Учитель потребовал показать книжку. К чему уж тут было, Теофиль, уверять, что перевод между строчками писал не ты, что ты даже внимания на него не обратил, что книжка-де старая и вообще не твоя? Где был предел твоим лживым измышлениям? В конце концов ты, чего доброго, стал бы отрицать собственное существование?
Эта бесполезная, трусливая ложь мучила Теофиля неимоверно. Он прямо корчился от стыда. А вслед за стыдом его охватил страх, лихорадочный страх, кошмарное чувство, что время упущено, что от целого полугодия остался лишь месяц, нет, неделя, сутки, час — и вот, все уже пропало, и ты, второгодник, вышвырнут на улицу, как ненужная вещь.
Теофиль вскочил с кровати, дрожащими руками натянул брюки, рубашку и зажег лампу. От белого абажура лег большой круг желтоватого света, теплого, успокоительного, бодрящего. Мальчик раскрыл Ливия, тетрадку для латинских слов, слева положил словарь и грамматику. Как в лес, углубился он в текст, прежде всего выкорчевывая незнакомые слова. После каждой такой порубки в лесу немного светлело, но отдельные члены предложений торчали здесь и там, мрачные и неприступные, будто островки чащобы. В них он врезался с грамматикой, которая водила его окольными путями, и нередко он, сделав большой круг, возвращался туда, откуда вышел, и вдруг обнаруживал торную дорогу в двух шагах от грозных дебрей. После получасового странствия он будто и впрямь выбрался из лесу и с изумлением увидел большую реку, разлившуюся в весеннем паводке по равнине, где наподобие островов высились холмы.

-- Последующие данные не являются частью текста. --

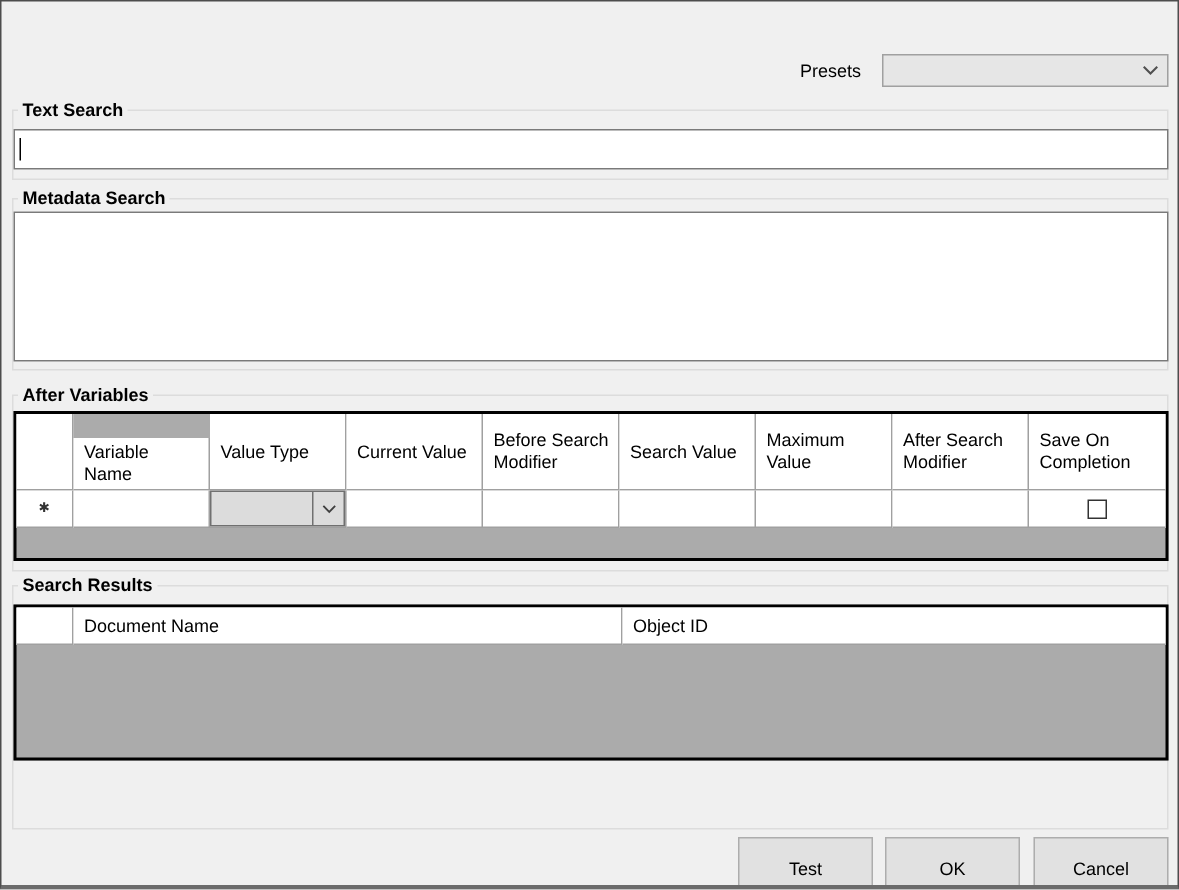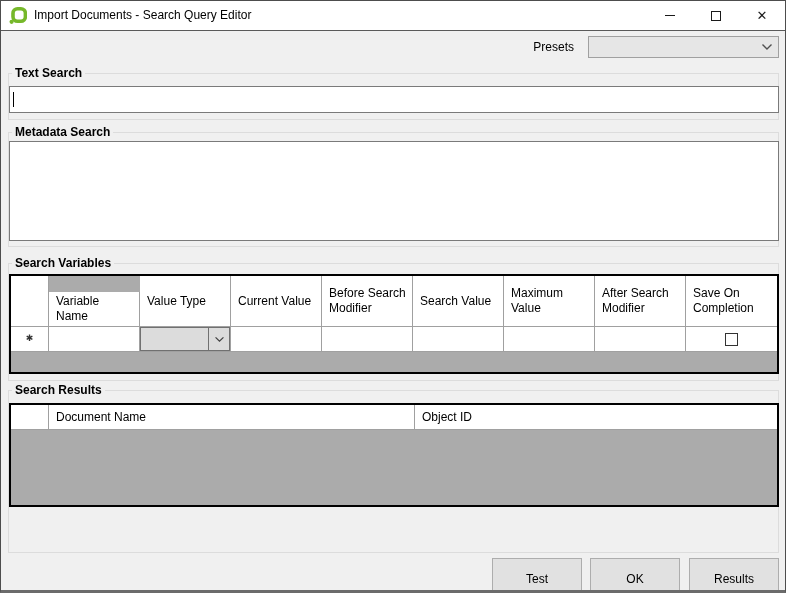--- a/index.html
+++ b/index.html
@@ -65,40 +65,20 @@
   .btn{
     position:absolute;top:557px;width:90px;height:41px;background:#e1e1e1;border:1px solid #adadad;
     display:flex;align-items:center;justify-content:center;cursor:default;
   }
 </style>
 </head>
 <body>
 
 <div class="window">
 
-  <div class="titlebar">
-    <span class="app-icon">
-      <svg width="18" height="18" viewBox="0 0 18 18">
-        <rect x="4" y="1.8" width="12.4" height="12.4" rx="4.5" fill="none" stroke="#76b82a" stroke-width="3.6"></rect>
-        <circle cx="2.6" cy="14.8" r="2.1" fill="#76b82a"></circle>
-      </svg>
-    </span>
-    <span class="title-text">Import Documents - Search Query Editor</span>
-    <div class="winctl">
-      <div class="winbtn">
-        <span class="min-bar"></span>
-      </div>
-      <div class="winbtn">
-        <span class="max-box"></span>
-      </div>
-      <div class="winbtn">
-        <span class="close-glyph">✕</span>
-      </div>
-    </div>
-  </div>
 
   <span class="presets-label">Presets</span>
   <div class="combo">
     <span class="combo-value"></span>
     <span class="chev">
       <svg width="12" height="8" viewBox="0 0 12 8">
           <polyline points="1.5,1.5 6,6 10.5,1.5" fill="none" stroke="#505050" stroke-width="1.4"></polyline>
         </svg>
     </span>
   </div>
@@ -110,21 +90,21 @@
     <span class="caret"></span>
   </div>
 
   <div class="group" style="left:7px;top:131px;width:771px;height:115px;"></div>
   <span class="group-label" style="left:11px;top:124px;">Metadata Search</span>
   <div class="textbox" style="left:8px;top:140px;width:770px;height:100px;">
     <span></span>
   </div>
 
   <div class="group" style="left:7px;top:262px;width:771px;height:118px;"></div>
-  <span class="group-label" style="left:11px;top:255px;">Search Variables</span>
+  <span class="group-label" style="left:11px;top:255px;">After Variables</span>
 
   <div class="grid" style="left:8px;top:273px;width:770px;height:100px;">
     <div class="grid-row sv-cols sv-header">
       <div class="cell rowhdr"></div>
       <div class="cell">Variable Name</div>
       <div class="cell">Value Type</div>
       <div class="cell">Current Value</div>
       <div class="cell">Before Search Modifier</div>
       <div class="cell">Search Value</div>
       <div class="cell">Maximum Value</div>
@@ -168,16 +148,16 @@
     </div>
   </div>
 
   <div class="btn" style="left:491px;">
     <span>Test</span>
   </div>
   <div class="btn" style="left:589px;">
     <span>OK</span>
   </div>
   <div class="btn" style="left:688px;">
-    <span>Results</span>
+    <span>Cancel</span>
   </div>
 
 </div>
 
 </body></html>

Среди пустынной, недвижной тишины раздался детский плач, потом откуда-то издалека, с гор, прибежала волчица и скрылась под поникшими ветвями фигового дерева.
Теофиль вернулся к началу текста, и лишь теперь понял он слова: «vi compressa Vestalis» — и смутился, как будто тут же, в его присутствии, насиловали весталку — так резко и ярко блеснул перед гдазами упругий латинский оборот. Драма Реи Сильвии, Ромула и Рема, обнаруженная вполне самостоятельно, тронула его — не как отрывок из школьного учебника, а как факт, который удалось узнать случайно, чуть ли не подслушать, собрать по частям из намеков и обрывков фраз. Это было совершенно новое ощущение. И еще неожиданней оказалось удовольствие от самой работы, от терпеливого вникания в слова всегда многозначные и какие-то не то скользкие, не то верткие — вот-вот, кажется, схватишь его, но вдруг оно ускользает, и упрямая часть предложения снова оказывается одетой в непроницаемую броню.